» REQUIREMENT: Produce a word-for-word copy of the listing below without its pictures.

» RECORDS SUPPLIED:

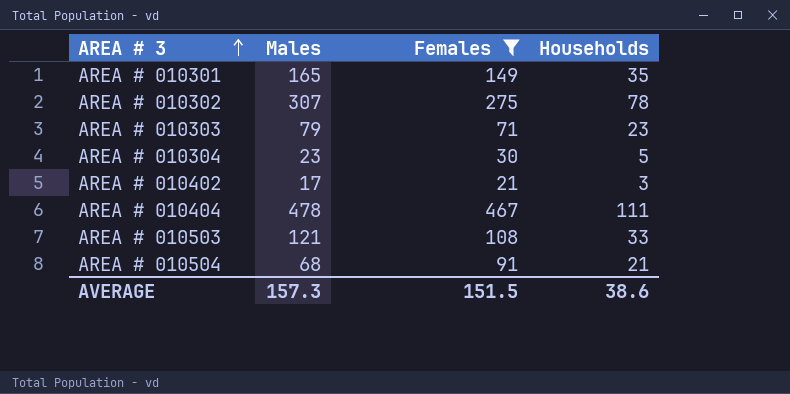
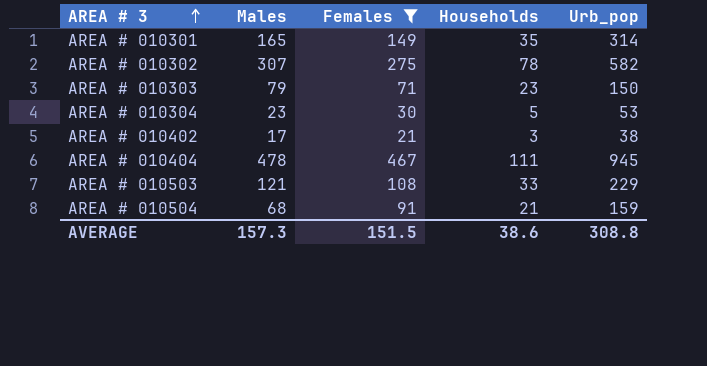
column Urb_pop | formula: none -> [Males] + [Females]

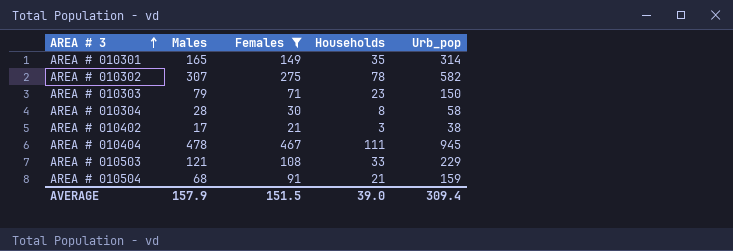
AREA # 010304 | Males: 23 -> 28
AREA # 010304 | Households: 5 -> 8
AREA # 010304 | Urb_pop: 53 -> 58
AVERAGE | Males: 157.3 -> 157.9
AVERAGE | Households: 38.6 -> 39.0
AVERAGE | Urb_pop: 308.8 -> 309.4

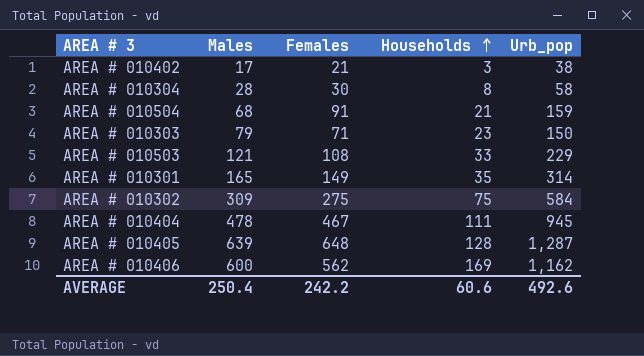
filter: Females <= 467 -> none
row order: AREA # 3 ascending -> Households ascending
AREA # 010302 | Males: 307 -> 309
AREA # 010302 | Households: 78 -> 75
AREA # 010302 | Urb_pop: 582 -> 584
AVERAGE | Males: 157.9 -> 250.4
AVERAGE | Females: 151.5 -> 242.2
AVERAGE | Households: 39.0 -> 60.6
AVERAGE | Urb_pop: 309.4 -> 492.6

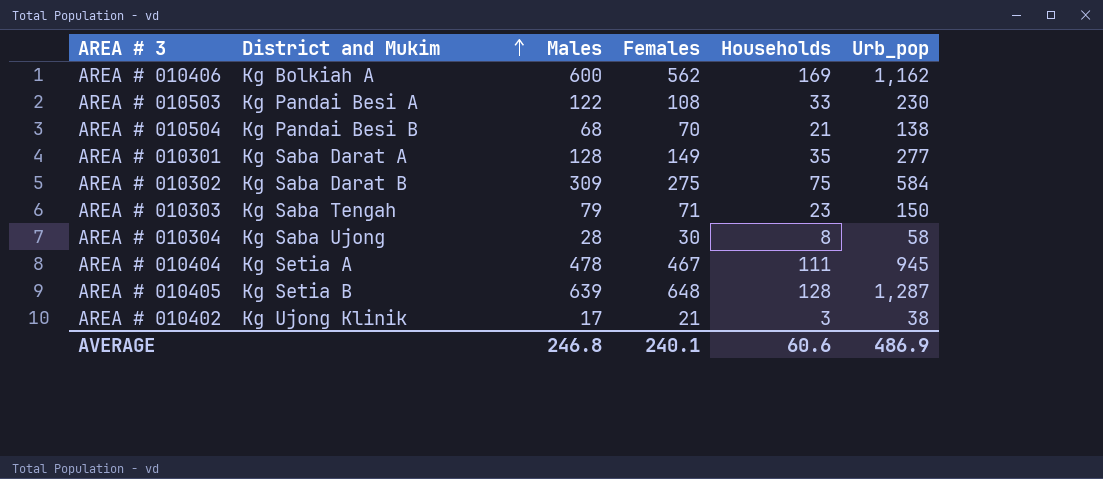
row order: Households ascending -> District and Mukim ascending
column District and Mukim | position: none -> 2
AREA # 010503 | Males: 121 -> 122
AREA # 010503 | Urb_pop: 229 -> 230
AREA # 010504 | Females: 91 -> 70
AREA # 010504 | Urb_pop: 159 -> 138
AREA # 010301 | Males: 165 -> 128
AREA # 010301 | Urb_pop: 314 -> 277
AVERAGE | Males: 250.4 -> 246.8
AVERAGE | Females: 242.2 -> 240.1
AVERAGE | Urb_pop: 492.6 -> 486.9

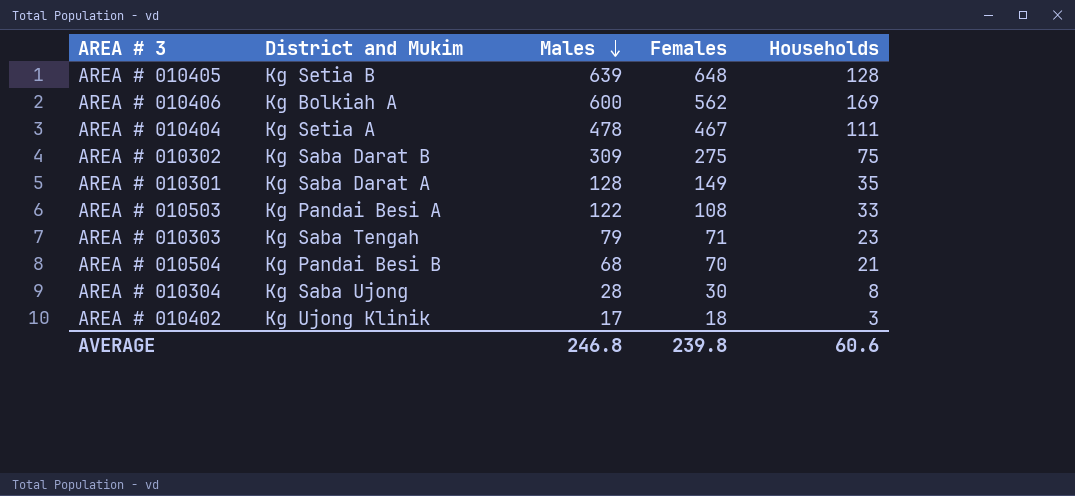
row order: District and Mukim ascending -> Males descending
column Urb_pop | formula: [Males] + [Females] -> none
AREA # 010402 | Females: 21 -> 18
AVERAGE | Females: 240.1 -> 239.8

» TASK SOLUTION:
column Urb_pop | formula: none -> [Males] + [Females]

AREA # 010304 | Males: 23 -> 28
AREA # 010304 | Households: 5 -> 8
AREA # 010304 | Urb_pop: 53 -> 58
AVERAGE | Males: 157.3 -> 157.9
AVERAGE | Households: 38.6 -> 39.0
AVERAGE | Urb_pop: 308.8 -> 309.4

filter: Females <= 467 -> none
row order: AREA # 3 ascending -> Households ascending
AREA # 010302 | Males: 307 -> 309
AREA # 010302 | Households: 78 -> 75
AREA # 010302 | Urb_pop: 582 -> 584
AVERAGE | Males: 157.9 -> 250.4
AVERAGE | Females: 151.5 -> 242.2
AVERAGE | Households: 39.0 -> 60.6
AVERAGE | Urb_pop: 309.4 -> 492.6

row order: Households ascending -> District and Mukim ascending
column District and Mukim | position: none -> 2
AREA # 010503 | Males: 121 -> 122
AREA # 010503 | Urb_pop: 229 -> 230
AREA # 010504 | Females: 91 -> 70
AREA # 010504 | Urb_pop: 159 -> 138
AREA # 010301 | Males: 165 -> 128
AREA # 010301 | Urb_pop: 314 -> 277
AVERAGE | Males: 250.4 -> 246.8
AVERAGE | Females: 242.2 -> 240.1
AVERAGE | Urb_pop: 492.6 -> 486.9

row order: District and Mukim ascending -> Males descending
column Urb_pop | formula: [Males] + [Females] -> none
AREA # 010402 | Females: 21 -> 18
AVERAGE | Females: 240.1 -> 239.8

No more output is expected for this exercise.